The three-pin design enables balanced audio transmission. A balanced cable carries the audio signal in two versions — a positive and a phase-inverted negative. At the receiving end, the negative signal is flipped back and combined with the positive. Any interference picked up along the cable is common to both conductors and cancels out. This is why professional audio systems can run XLR cables hundreds of feet without picking up hum or noise.
For home studio use, the practical benefit is cleaner audio even with inexpensive cables. USB cables have no equivalent noise rejection — they rely on digital error correction, which has its own latency and quality limitations.

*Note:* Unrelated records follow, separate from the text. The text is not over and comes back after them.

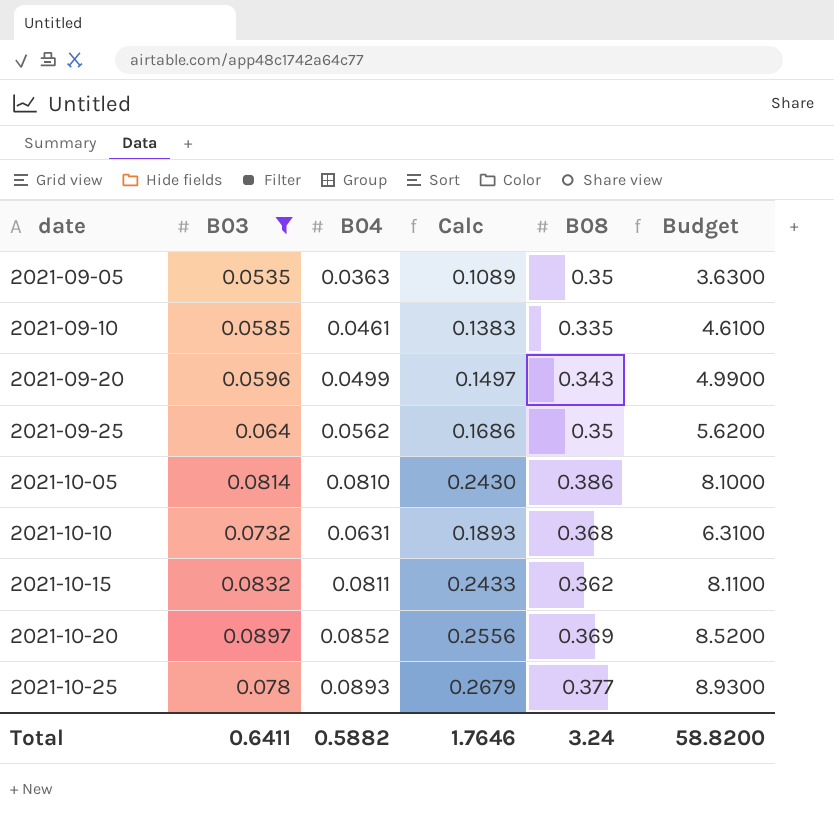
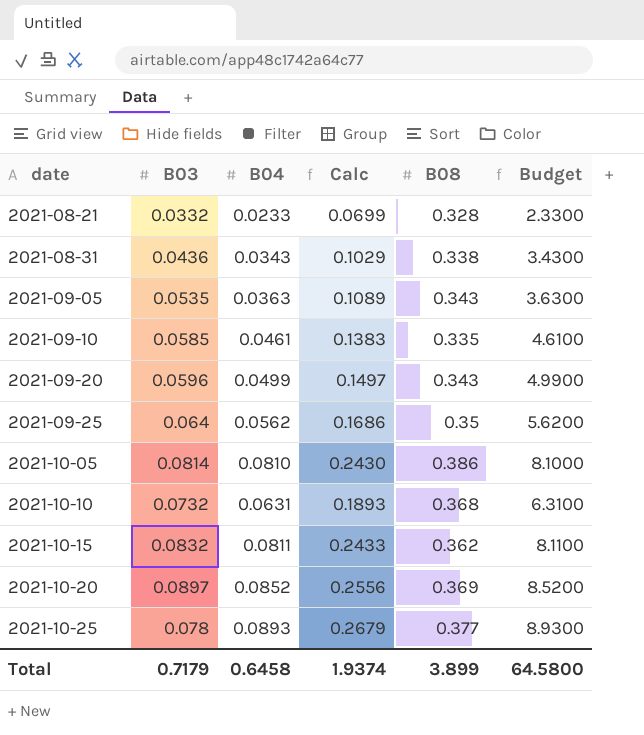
filter: B03 >= 0.0535 -> none
2021-09-05 | B08: 0.35 -> 0.343
Total | B03: 0.6411 -> 0.7179
Total | B04: 0.5882 -> 0.6458
Total | Calc: 1.7646 -> 1.9374
Total | B08: 3.24 -> 3.899
Total | Budget: 58.8200 -> 64.5800

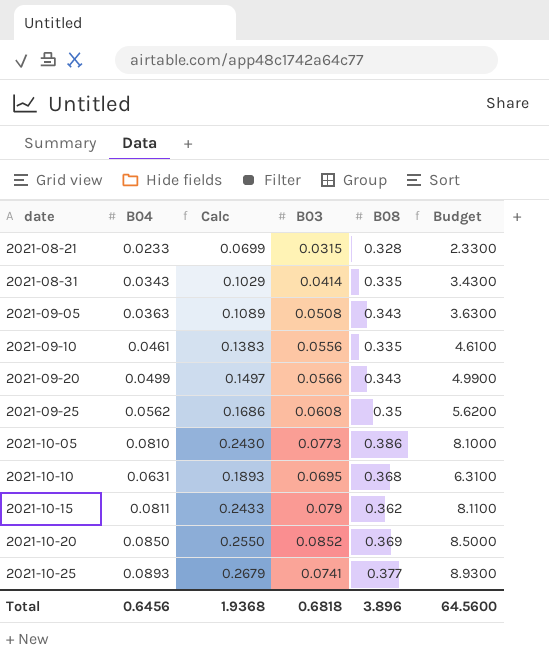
column B03 | position: 2 -> 4
2021-08-21 | B03: 0.0332 -> 0.0315
2021-08-31 | B03: 0.0436 -> 0.0414
2021-08-31 | B08: 0.338 -> 0.335
2021-09-05 | B03: 0.0535 -> 0.0508
2021-09-10 | B03: 0.0585 -> 0.0556
2021-09-20 | B03: 0.0596 -> 0.0566
2021-09-25 | B03: 0.064 -> 0.0608
2021-10-05 | B03: 0.0814 -> 0.0773
2021-10-10 | B03: 0.0732 -> 0.0695
2021-10-15 | B03: 0.0832 -> 0.079
2021-10-20 | B04: 0.0852 -> 0.0850
2021-10-20 | Calc: 0.2556 -> 0.2550
2021-10-20 | B03: 0.0897 -> 0.0852
2021-10-20 | Budget: 8.5200 -> 8.5000
2021-10-25 | B03: 0.078 -> 0.0741
Total | B04: 0.6458 -> 0.6456
Total | Calc: 1.9374 -> 1.9368
Total | B03: 0.7179 -> 0.6818
Total | B08: 3.899 -> 3.896
Total | Budget: 64.5800 -> 64.5600

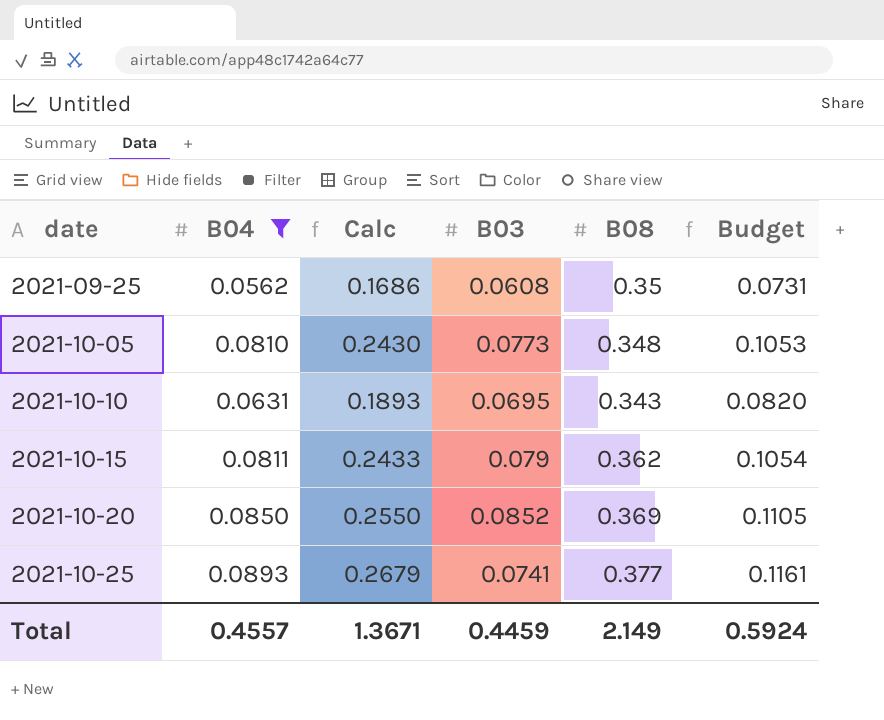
filter: none -> B04 >= 0.0562
column Budget | formula: [B04] * 100 -> [B04] * 1.3
2021-10-05 | B08: 0.386 -> 0.348
2021-10-10 | B08: 0.368 -> 0.343
Total | B04: 0.6456 -> 0.4557
Total | Calc: 1.9368 -> 1.3671
Total | B03: 0.6818 -> 0.4459
Total | B08: 3.896 -> 2.149
Total | Budget: 64.5600 -> 0.5924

XLR microphones require an audio interface or mixer with XLR inputs. The interface converts the analog XLR signal to digital for your computer. Entry-level interfaces like the Focusrite Scarlett Solo provide one XLR input; the Scarlett 2i2 provides two.
XLR connectors lock in place with a latch mechanism, preventing accidental disconnection during live performance — a significant advantage over USB or 3.5mm connectors.